Iran had to be attacked because the U.S. was “very nearly under threat” by its advanced weapons systems, according to the president.

Addressing the war for the first time during a Medal of Honor ceremony on Monday, Donald Trump claimed that Iran’s “pursuit of nuclear weapons” posed an immediate threat to the American public—even though he declared last year that his June attacks on Iran’s nuclear facilities had “completely and totally obliterated” the country’s nuclear program.

“The United States military continues to carry out large-scale combat operations in Iran to eliminate the grave threats posed to America by this terrible, terrorist regime,” Trump said Monday.

“In addition, the regime’s conventional ballistic missile program was growing rapidly and dramatically, and this posed a very clear, colossal threat to America and our forces stationed overseas.

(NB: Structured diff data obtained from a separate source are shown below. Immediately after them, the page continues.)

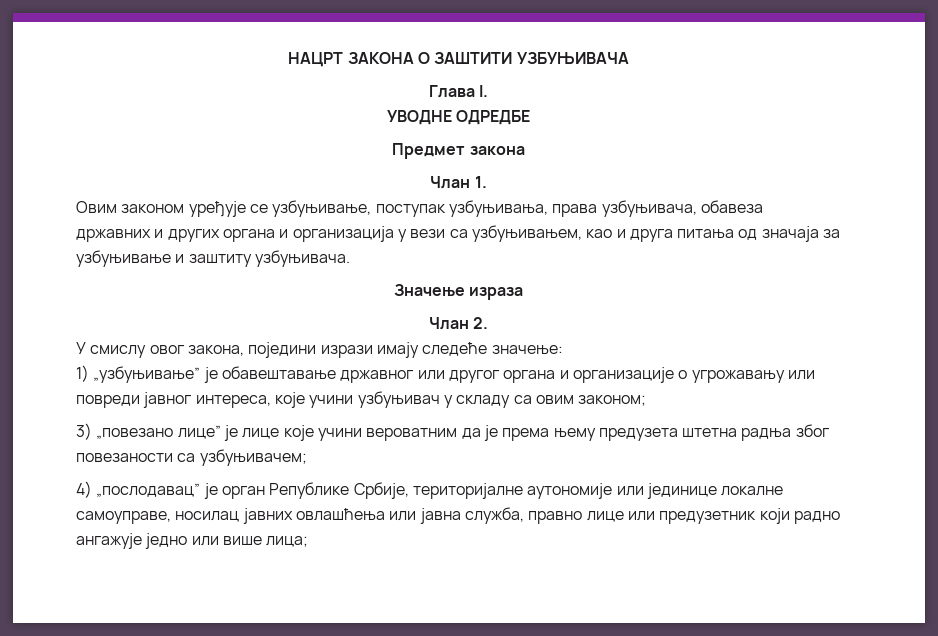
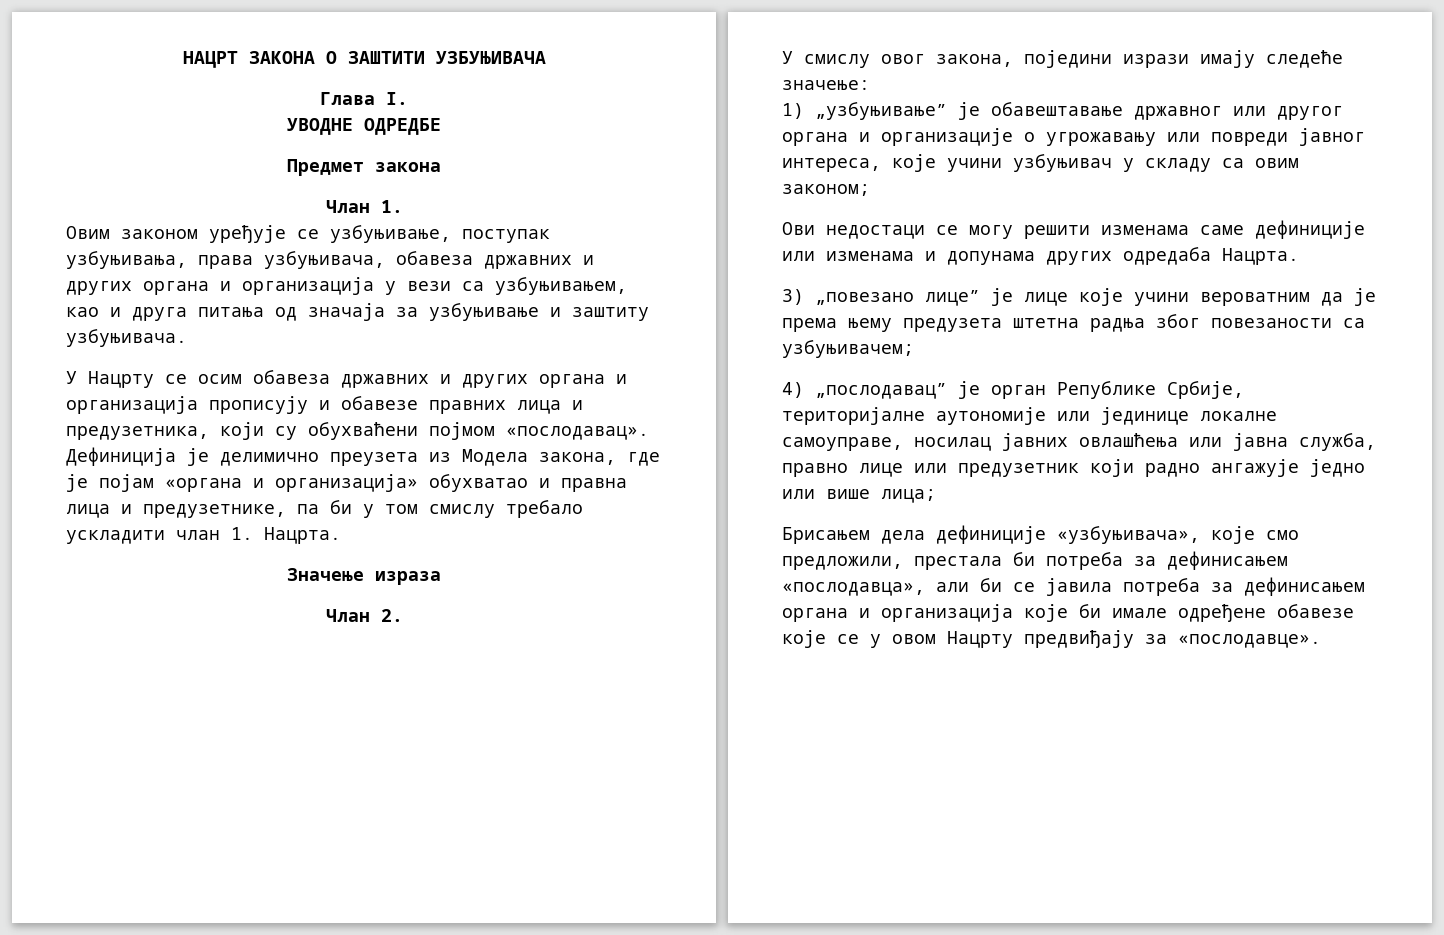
+ У Нацрту се осим обавеза државних и других органа и организација прописују и обавезе правних лица и предузетника, који су обухваћени појмом «послодавац». Дефиниција је делимично преузета из Модела закона, где је појам «органа и организација» обухватао и правна лица и предузетнике, па би у том смислу требало ускладити члан 1. Нацрта.
+ Ови недостаци се могу решити изменама саме дефиниције или изменама и допунама других одредаба Нацрта.
+ Брисањем дела дефиниције «узбуњивача», које смо предложили, престала би потреба за дефинисањем «послодавца», али би се јавила потреба за дефинисањем органа и организација које би имале одређене обавезе које се у овом Нацрту предвиђају за «послодавце».

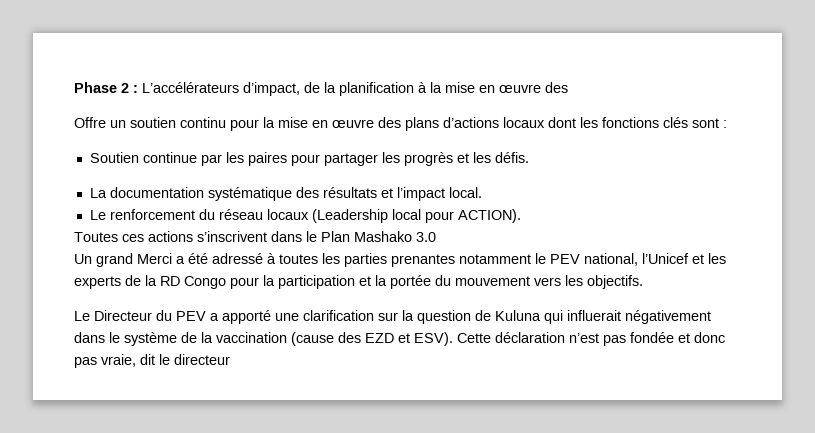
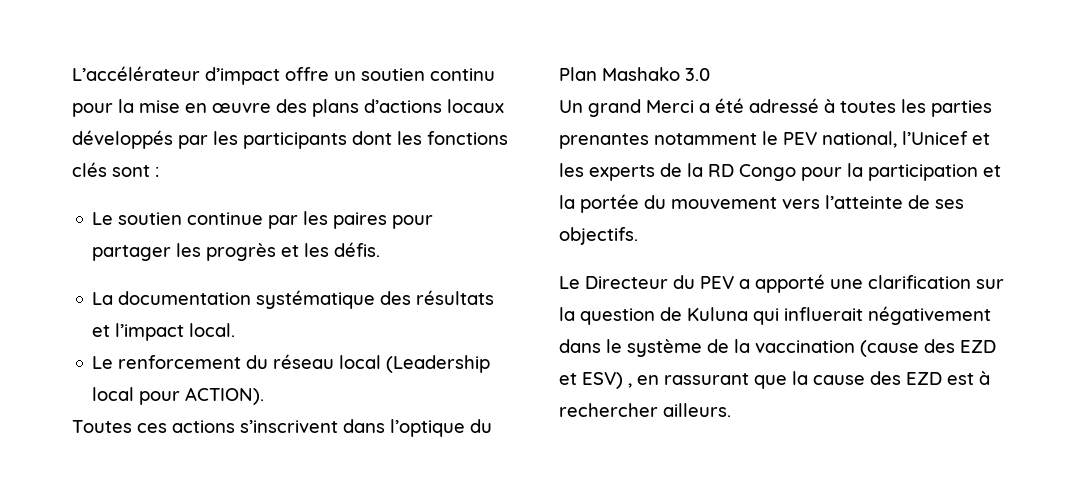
- Phase 2 : L’accélérateurs d’impact, de la planification à la mise en œuvre des
- Offre un soutien continu pour la mise en œuvre des plans d’actions locaux dont les fonctions clés sont :
+ L’accélérateur d’impact offre un soutien continu pour la mise en œuvre des plans d’actions locaux développés par les participants dont les fonctions clés sont :
- Soutien continue par les paires pour partager les progrès et les défis.
+ Le soutien continue par les paires pour partager les progrès et les défis.
- Le renforcement du réseau locaux (Leadership local pour ACTION).
+ Le renforcement du réseau local (Leadership local pour ACTION).
- Toutes ces actions s’inscrivent dans le Plan Mashako 3.0
+ Toutes ces actions s’inscrivent dans l’optique du Plan Mashako 3.0
- Un grand Merci a été adressé à toutes les parties prenantes notamment le PEV national, l’Unicef et les experts de la RD Congo pour la participation et la portée du mouvement vers les objectifs.
+ Un grand Merci a été adressé à toutes les parties prenantes notamment le PEV national, l’Unicef et les experts de la RD Congo pour la participation et la portée du mouvement vers l’atteinte de ses objectifs.
- Le Directeur du PEV a apporté une clarification sur la question de Kuluna qui influerait négativement dans le système de la vaccination (cause des EZD et ESV). Cette déclaration n’est pas fondée et donc pas vraie, dit le directeur
+ Le Directeur du PEV a apporté une clarification sur la question de Kuluna qui influerait négativement dans le système de la vaccination (cause des EZD et ESV) , en rassurant que la cause des EZD est à rechercher ailleurs.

The regime already had missiles capable of hitting Europe and our bases, both local and overseas, and would soon have had missiles capable of reaching our beautiful America.

“An Iranian regime armed with long-range missiles and nuclear weapons would be an intolerable threat to the Middle East, but also to the American people,” Trump continued. “Our country itself would be under threat, and it was very nearly under threat.”

So far, four American soldiers have been killed in the conflict, as have more than 20 Iranian officials, including Supreme Leader Ayatollah Ali Khamenei.

Trump has yet to formally speak to the American people about the war—a major departure from his predecessors, who almost universally recognized the need to justify the need for military intervention with an immediate speech to the public. Woodrow Wilson did so the same day he asked Congress to declare war against Germany during World War I, while Franklin D. Roosevelt gave a national address hours before the country declared war during World War II.

Even Harry Truman, who proceeded with the Korean War without the authorization of Congress—much like Trump—delivered a radio address to the American public shortly after he ordered U.S. air and naval forces to assist South Korea.

The current Middle East mobilization is the Trump administration’s second attempt to destroy Iran’s nuclear program, which the White House has claimed is for weapons development. The first attack took place on June 22.

At the time, Trump celebrated that the strike had eviscerated Iran’s nuclear program, publicly rejecting a battle damage assessment by the Pentagon that determined that the impact of the missile barrage on the larger program was minimal and had only set Iran’s nuclear program back by a few months. The White House has thus far failed to explain the discrepancy, or why it needs to spend more taxpayer funds attacking a site that purportedly has already been demolished.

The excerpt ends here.